Task to carry out. Copy the records below exactly, omitting any pictures they contain.

(Stored dataset items)
--

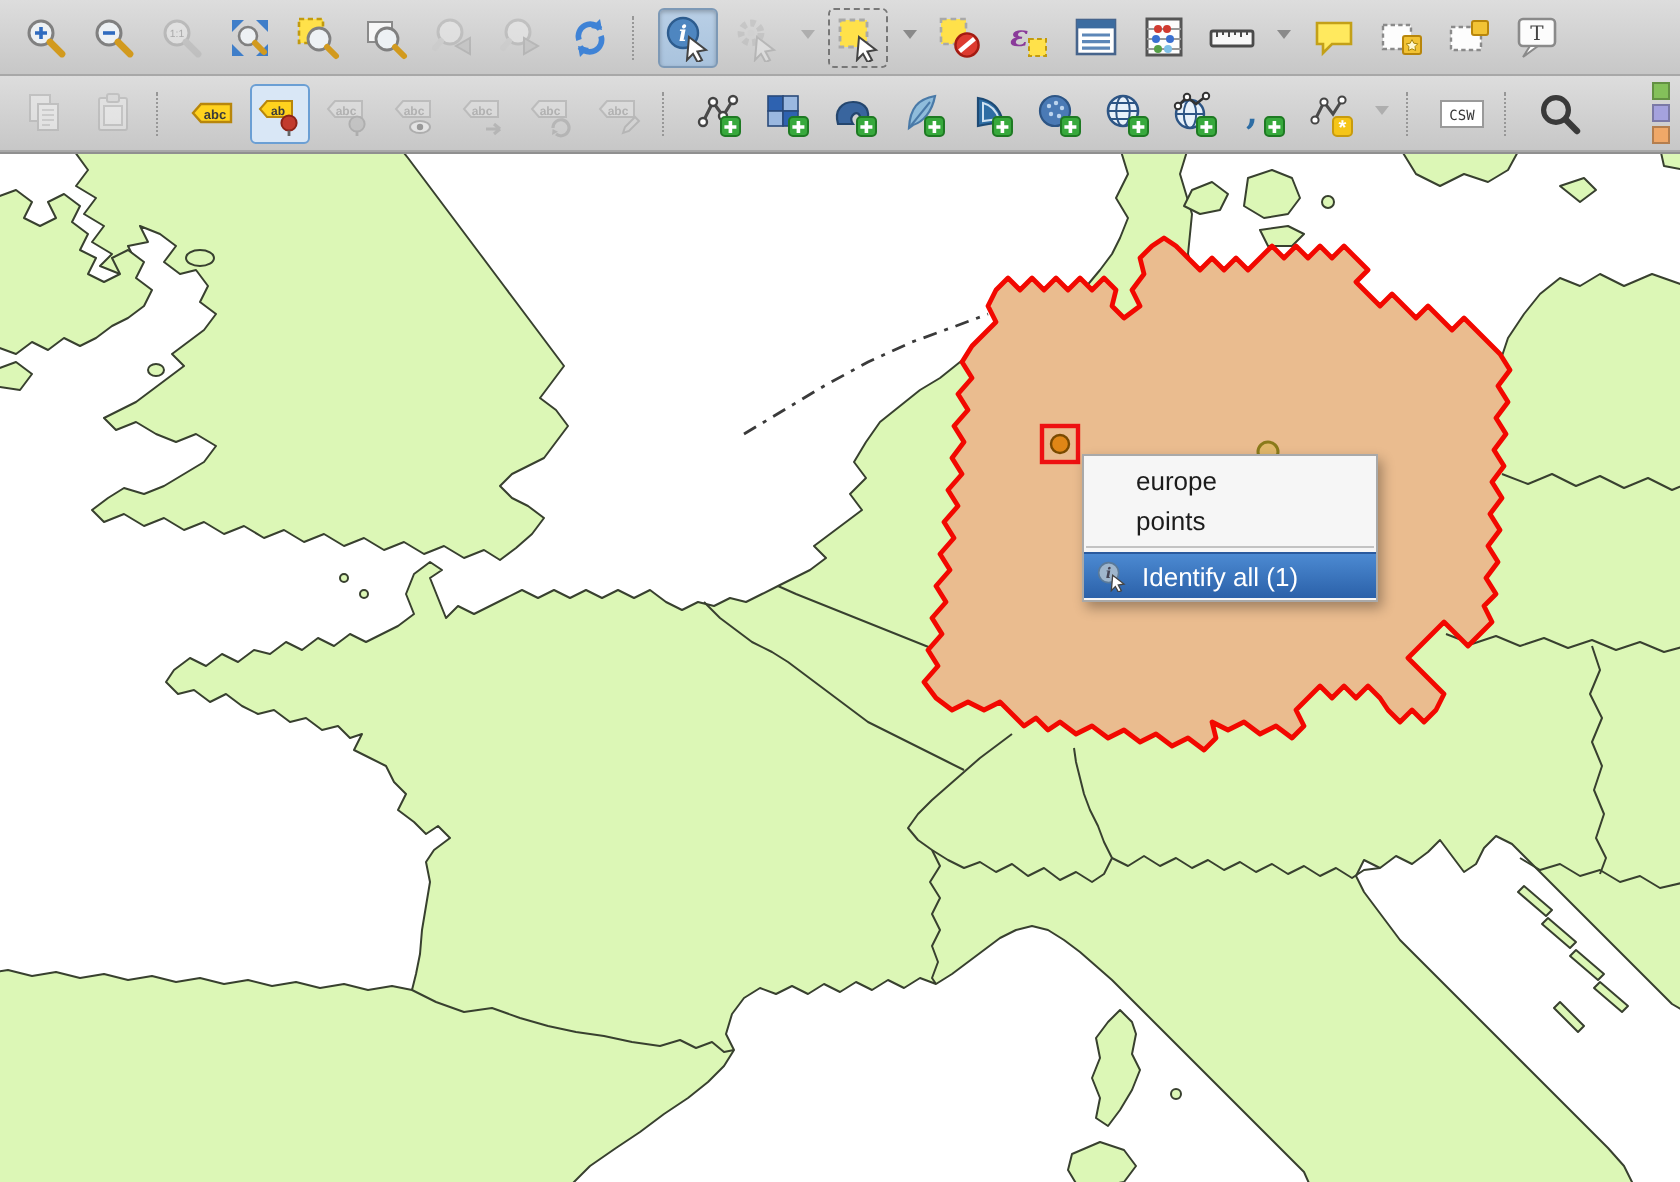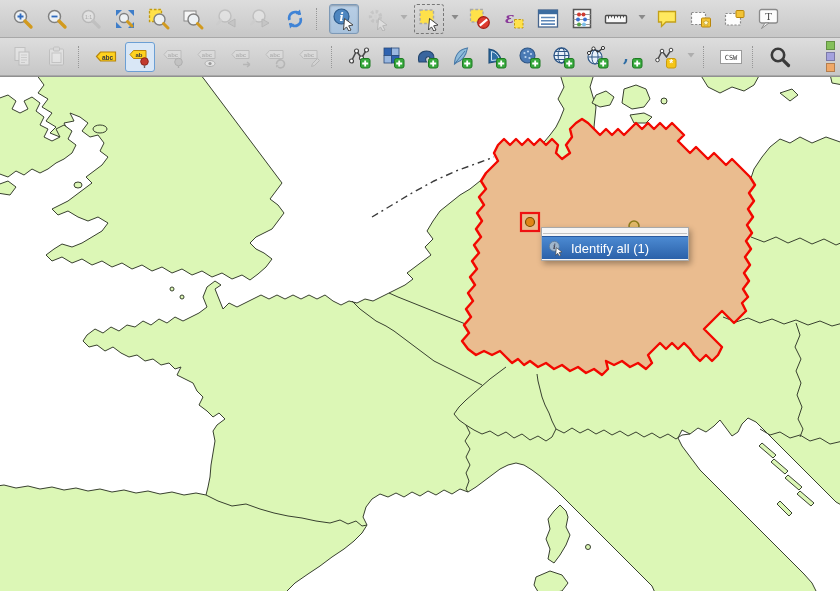"europe" div.ctx-item { html: none -> <div>europe</div> }
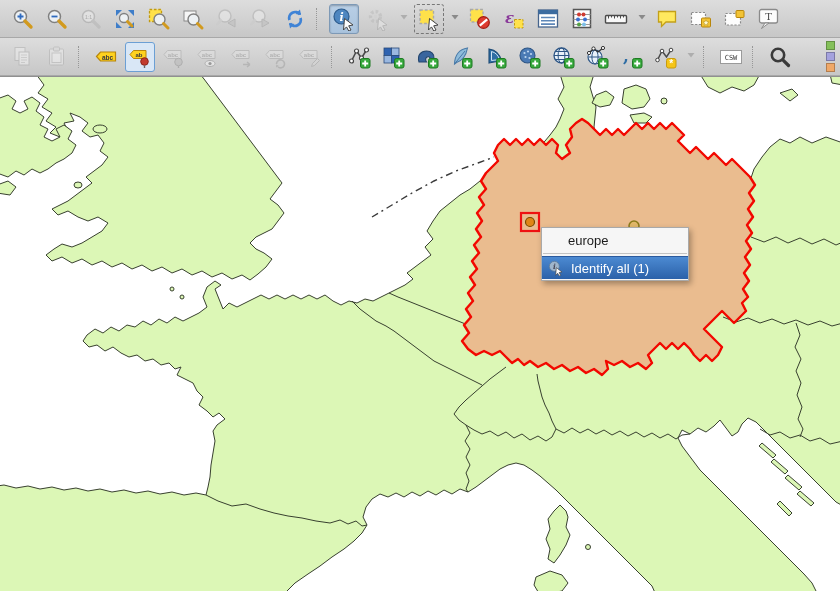"points" div.ctx-item { html: none -> <div>points</div> }
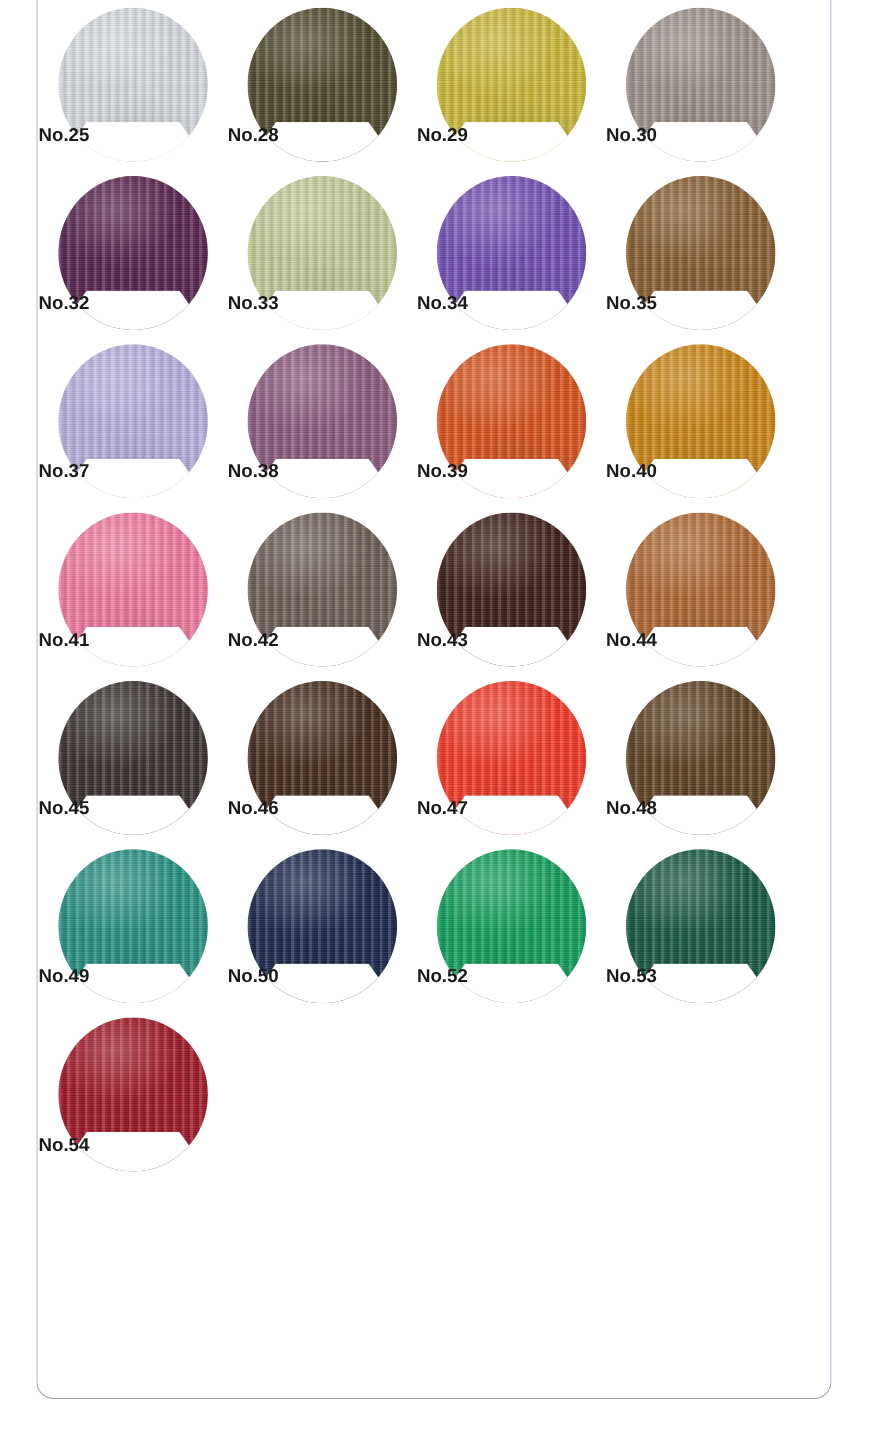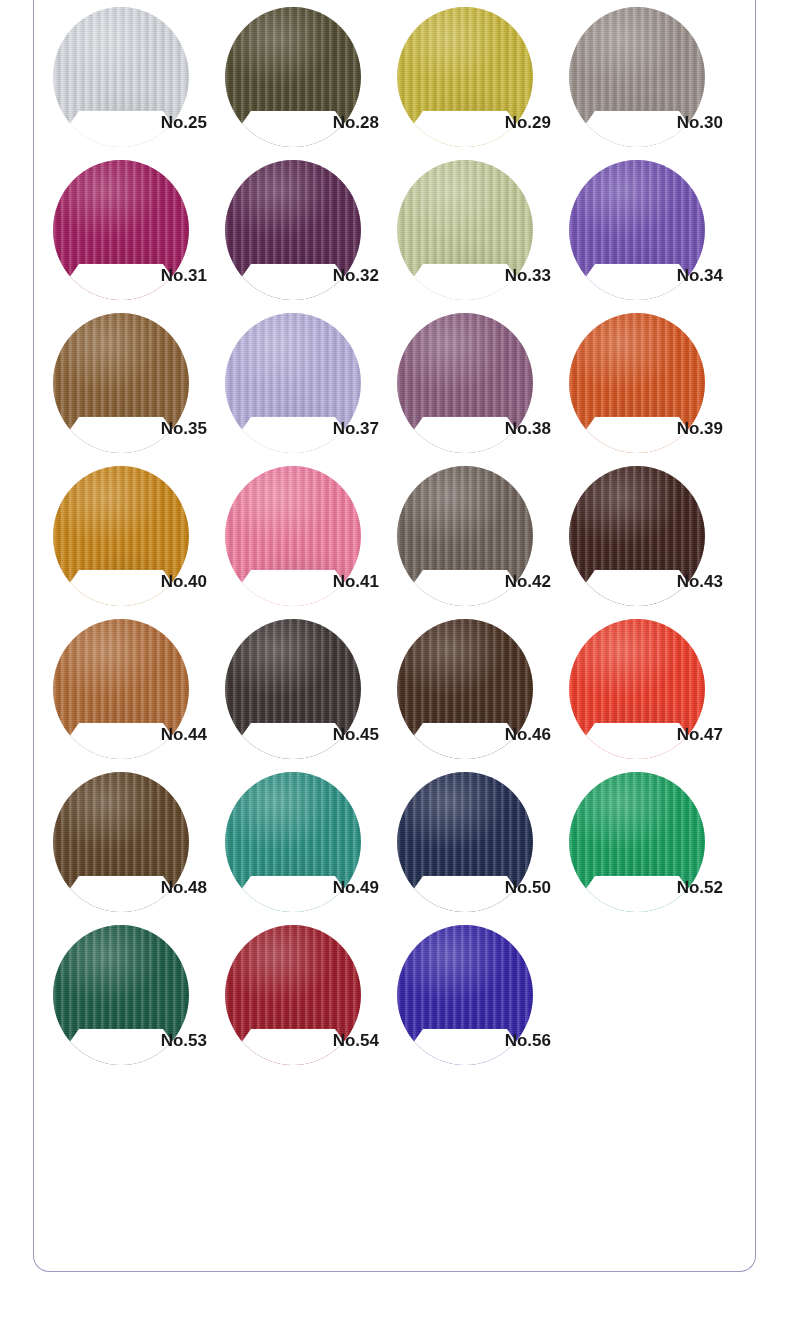"No.25" .swatch-label { text-align: right -> left }
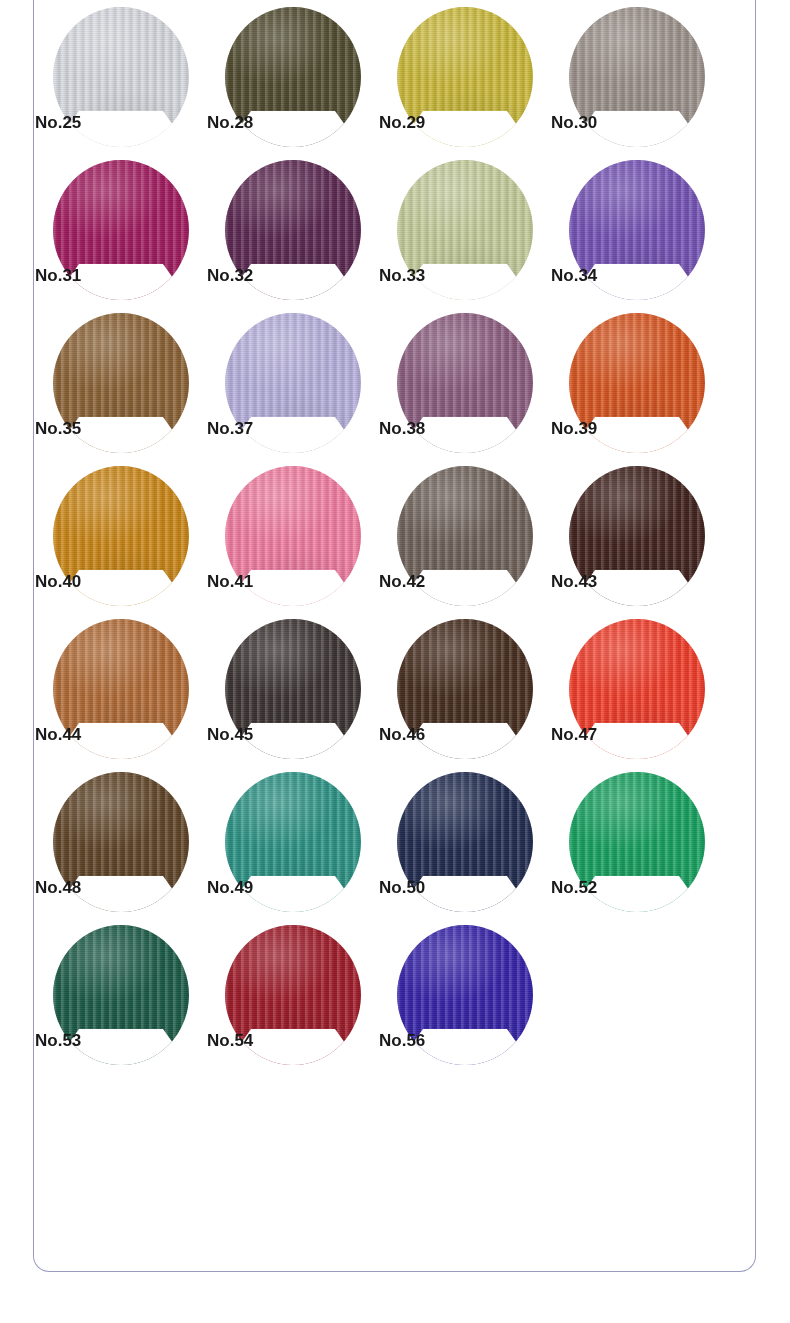"No.31" div.swatch { html: <div> <div> <div></div> <div></div> <div></div> <div></div> <div></div> </div> <div>No.31</div> </div> -> none }
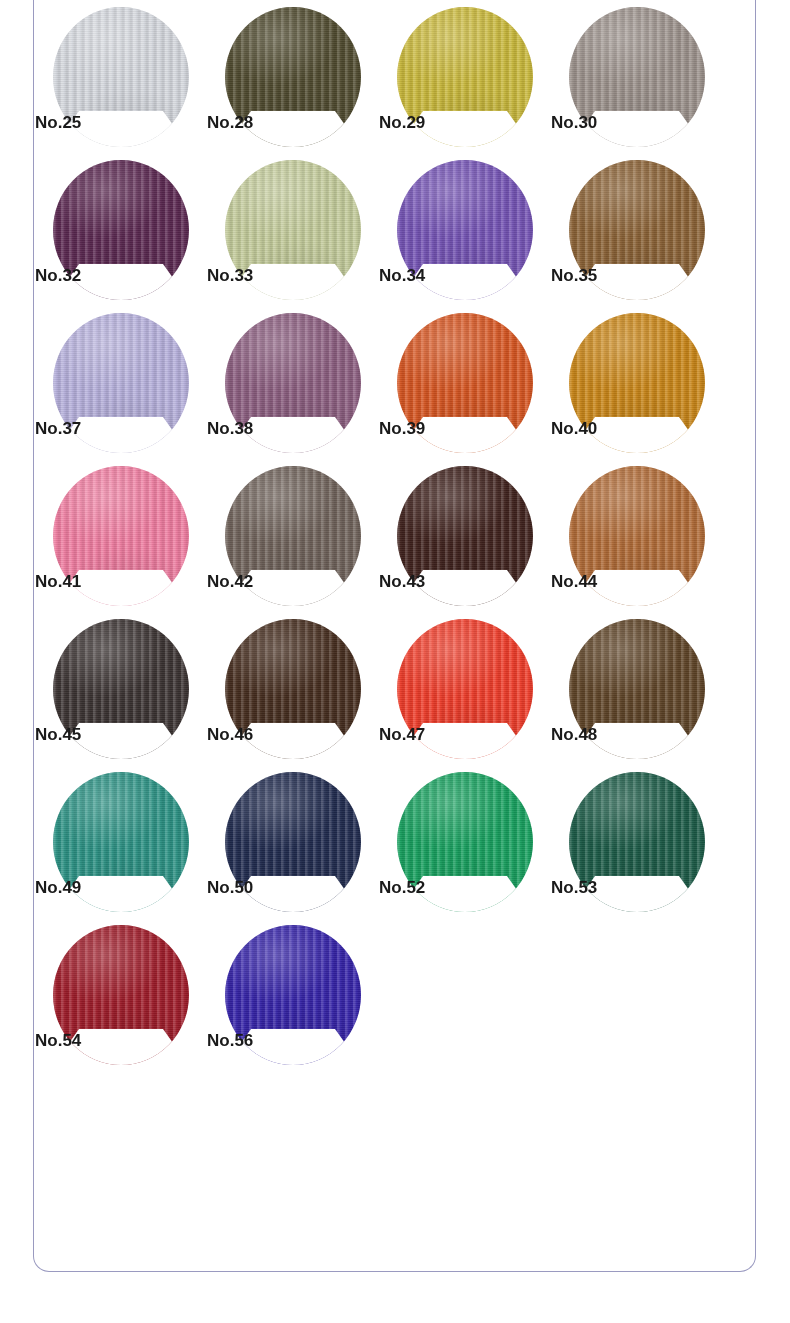"No.56" div.swatch { html: <div> <div> <div></div> <div></div> <div></div> <div></div> <div></div> </div> <div>No.56</div> </div> -> none }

--

Output for this exercise.
"europe" div.ctx-item { html: none -> <div>europe</div> }
"points" div.ctx-item { html: none -> <div>points</div> }
"No.25" .swatch-label { text-align: right -> left }
"No.31" div.swatch { html: <div> <div> <div></div> <div></div> <div></div> <div></div> <div></div> </div> <div>No.31</div> </div> -> none }
"No.56" div.swatch { html: <div> <div> <div></div> <div></div> <div></div> <div></div> <div></div> </div> <div>No.56</div> </div> -> none }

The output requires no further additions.